INPUT DATA:
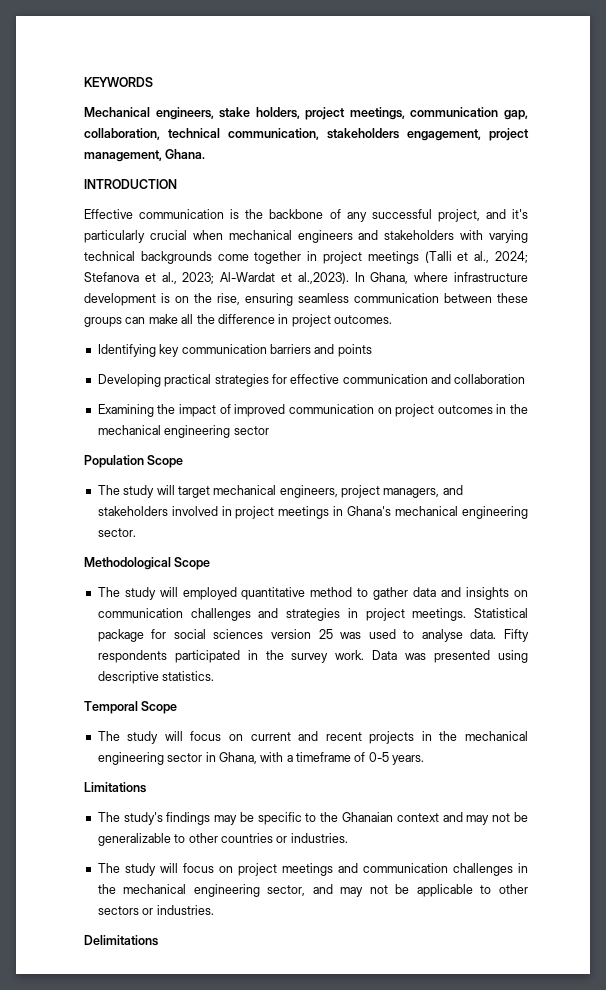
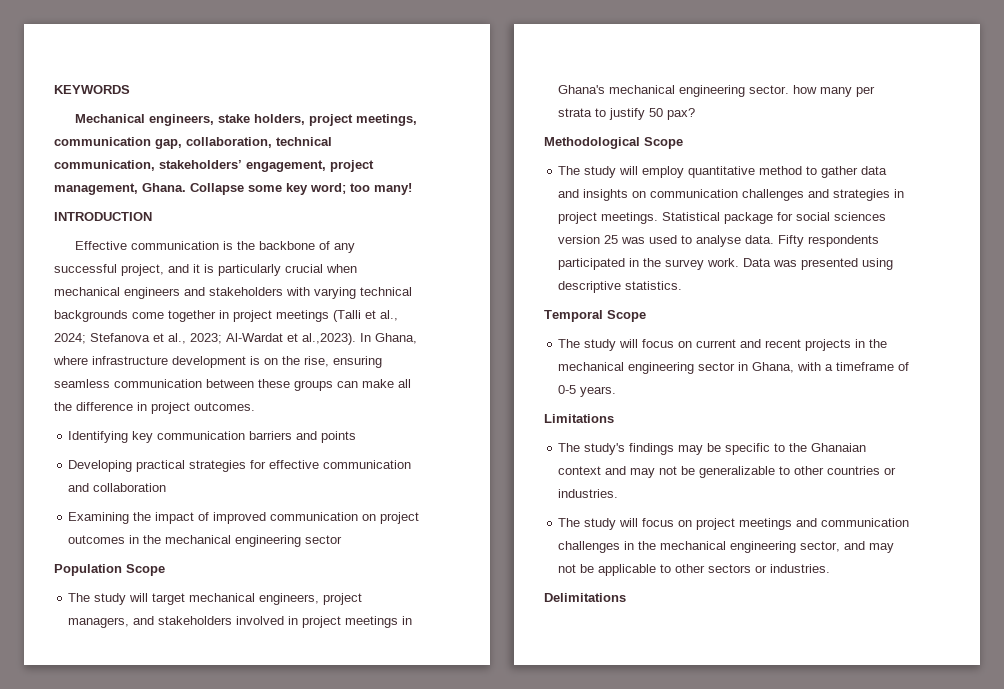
- Mechanical engineers, stake holders, project meetings, communication gap, collaboration, technical communication, stakeholders engagement, project management, Ghana.
+ Mechanical engineers, stake holders, project meetings, communication gap, collaboration, technical communication, stakeholders’ engagement, project management, Ghana. Collapse some key word; too many!
- Effective communication is the backbone of any successful project, and it's particularly crucial when mechanical engineers and stakeholders with varying technical backgrounds come together in project meetings (Talli et al., 2024; Stefanova et al., 2023; Al-Wardat et al.,2023). In Ghana, where infrastructure development is on the rise, ensuring seamless communication between these groups can make all the difference in project outcomes.
+ Effective communication is the backbone of any successful project, and it is particularly crucial when mechanical engineers and stakeholders with varying technical backgrounds come together in project meetings (Talli et al., 2024; Stefanova et al., 2023; Al-Wardat et al.,2023). In Ghana, where infrastructure development is on the rise, ensuring seamless communication between these groups can make all the difference in project outcomes.
- The study will target mechanical engineers, project managers, and stakeholders involved in project meetings in Ghana's mechanical engineering sector.
+ The study will target mechanical engineers, project managers, and stakeholders involved in project meetings in Ghana's mechanical engineering sector. how many per strata to justify 50 pax?
- The study will employed quantitative method to gather data and insights on communication challenges and strategies in project meetings.
+ The study will employ quantitative method to gather data and insights on communication challenges and strategies in project meetings.

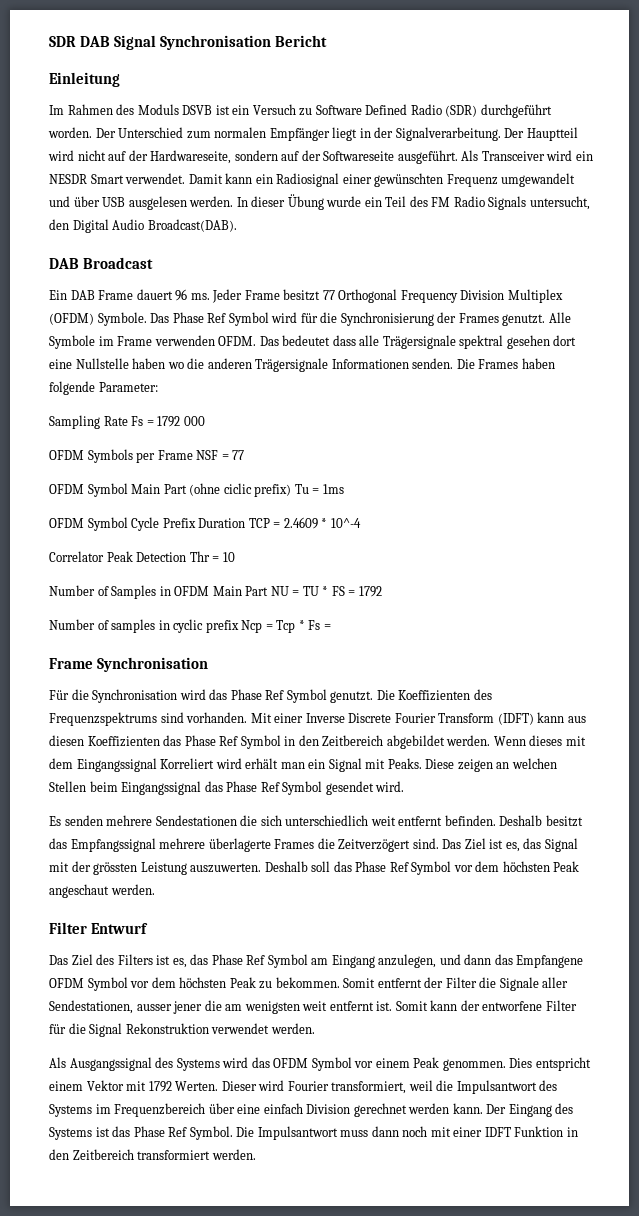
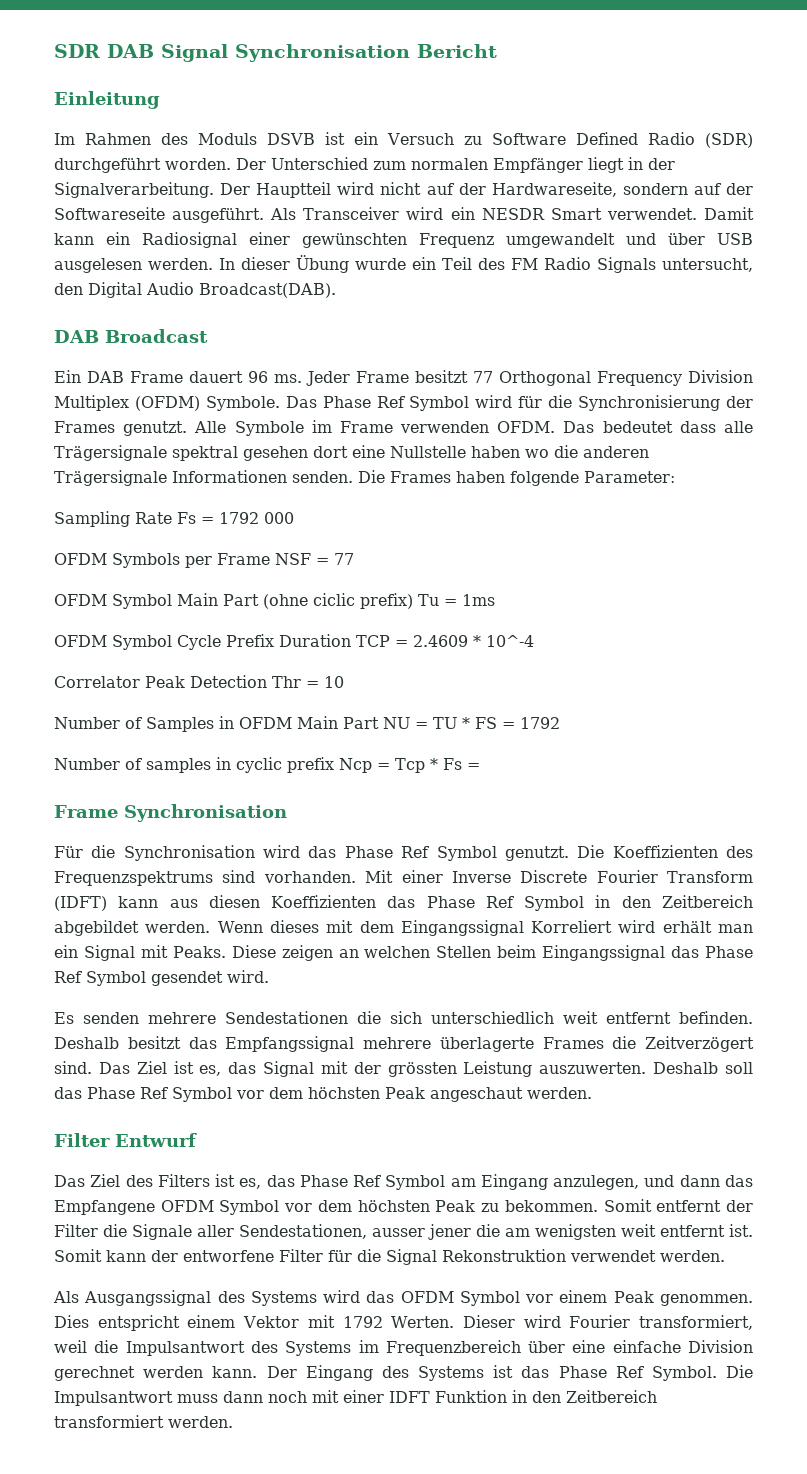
- Dieser wird Fourier transformiert, weil die Impulsantwort des Systems im Frequenzbereich über eine einfach Division gerechnet werden kann.
+ Dieser wird Fourier transformiert, weil die Impulsantwort des Systems im Frequenzbereich über eine einfache Division gerechnet werden kann.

AIM OF THE EXERCISE:
Write out, exactly and only, the lines from the one containing "it is particularly" through the last line of the material above. Pictures do not go in the copy.

WRITTEN REPLY:
+ Effective communication is the backbone of any successful project, and it is particularly crucial when mechanical engineers and stakeholders with varying technical backgrounds come together in project meetings (Talli et al., 2024; Stefanova et al., 2023; Al-Wardat et al.,2023). In Ghana, where infrastructure development is on the rise, ensuring seamless communication between these groups can make all the difference in project outcomes.
- The study will target mechanical engineers, project managers, and stakeholders involved in project meetings in Ghana's mechanical engineering sector.
+ The study will target mechanical engineers, project managers, and stakeholders involved in project meetings in Ghana's mechanical engineering sector. how many per strata to justify 50 pax?
- The study will employed quantitative method to gather data and insights on communication challenges and strategies in project meetings.
+ The study will employ quantitative method to gather data and insights on communication challenges and strategies in project meetings.

- Dieser wird Fourier transformiert, weil die Impulsantwort des Systems im Frequenzbereich über eine einfach Division gerechnet werden kann.
+ Dieser wird Fourier transformiert, weil die Impulsantwort des Systems im Frequenzbereich über eine einfache Division gerechnet werden kann.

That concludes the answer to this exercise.